Omitting all images, give the entries that follow again exactly as they read.
********
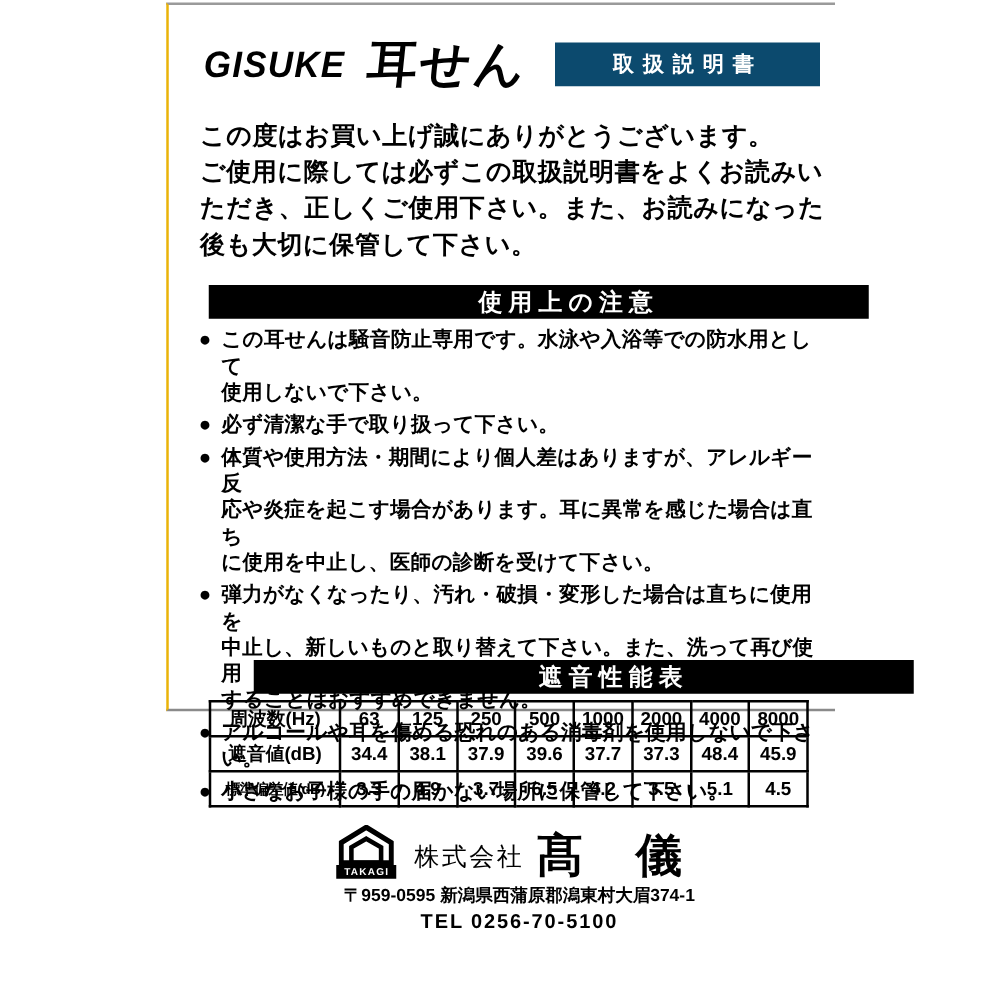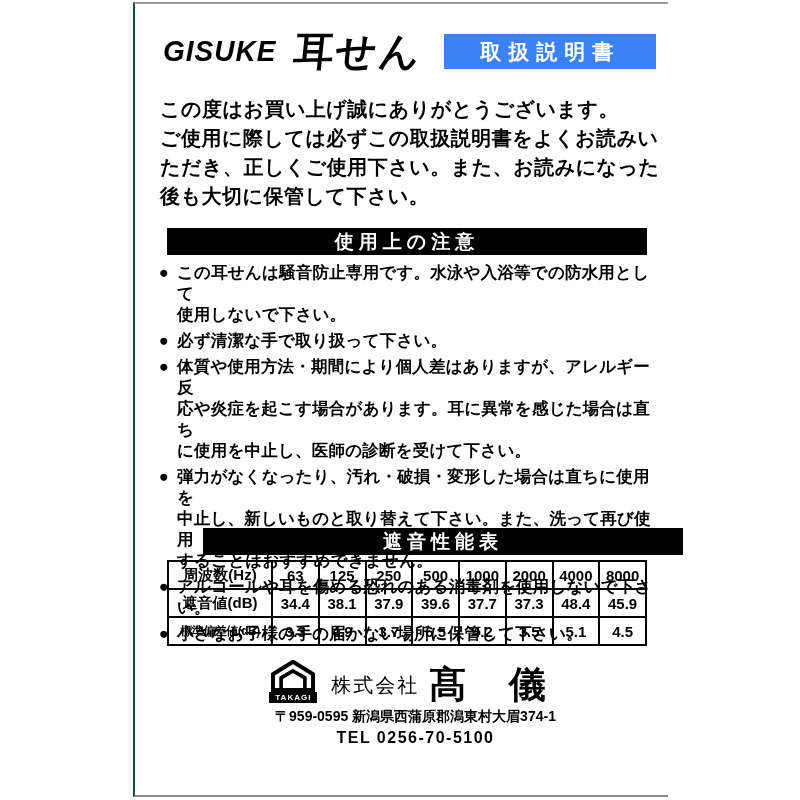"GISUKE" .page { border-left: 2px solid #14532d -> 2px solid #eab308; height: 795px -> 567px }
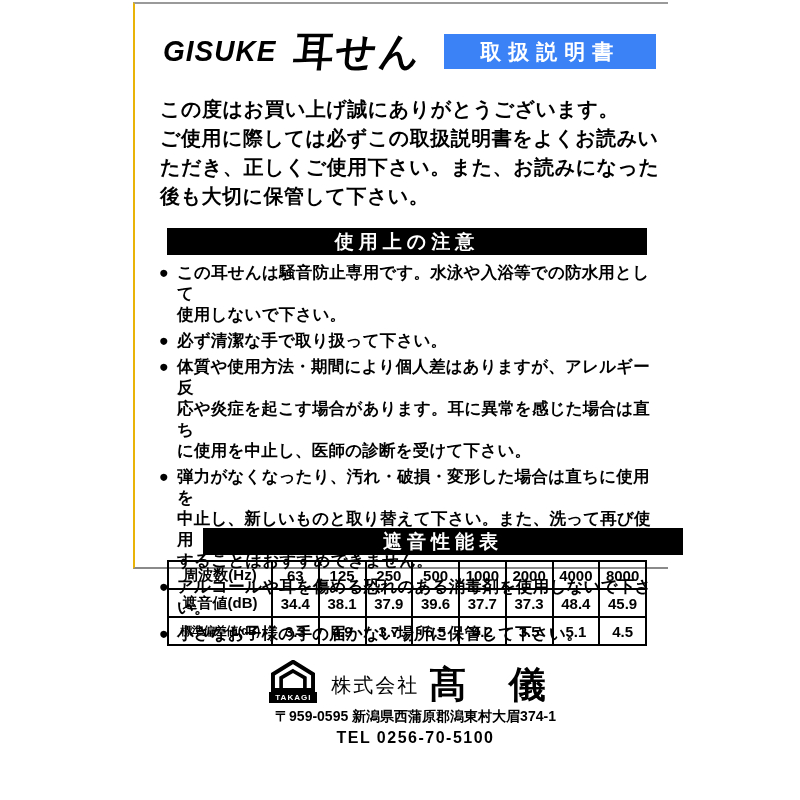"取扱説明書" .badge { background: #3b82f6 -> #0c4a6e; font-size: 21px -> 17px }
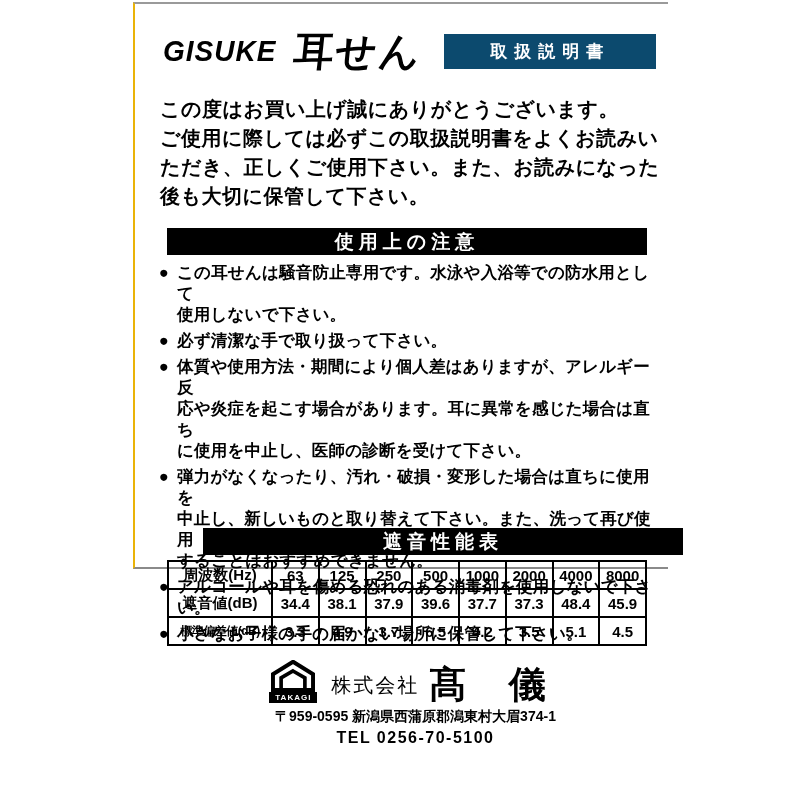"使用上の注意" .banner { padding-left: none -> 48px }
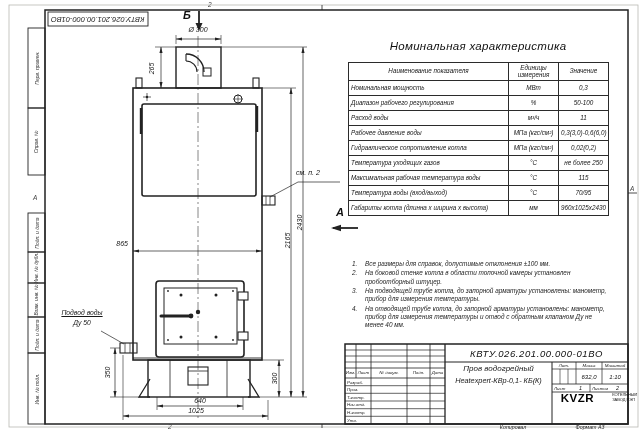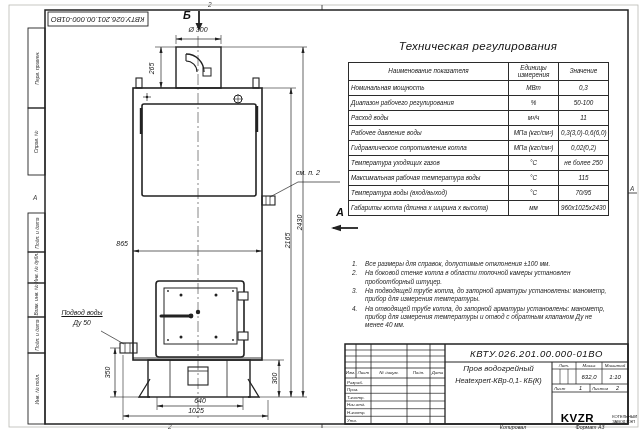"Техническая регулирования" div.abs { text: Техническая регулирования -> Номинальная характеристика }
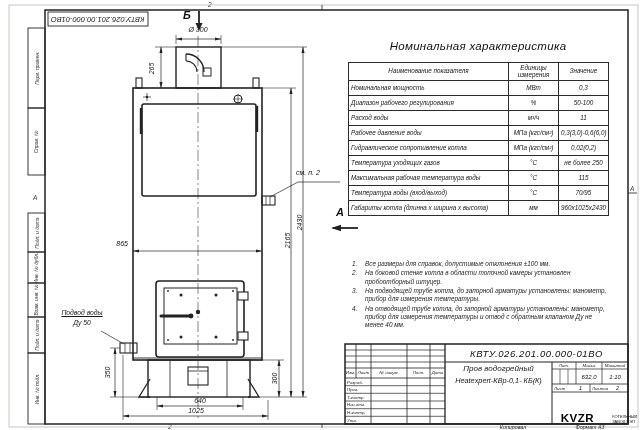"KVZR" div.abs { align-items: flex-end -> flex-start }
********
■ **Task answer**
"GISUKE" .page { border-left: 2px solid #14532d -> 2px solid #eab308; height: 795px -> 567px }
"取扱説明書" .badge { background: #3b82f6 -> #0c4a6e; font-size: 21px -> 17px }
"使用上の注意" .banner { padding-left: none -> 48px }
"Техническая регулирования" div.abs { text: Техническая регулирования -> Номинальная характеристика }
"KVZR" div.abs { align-items: flex-end -> flex-start }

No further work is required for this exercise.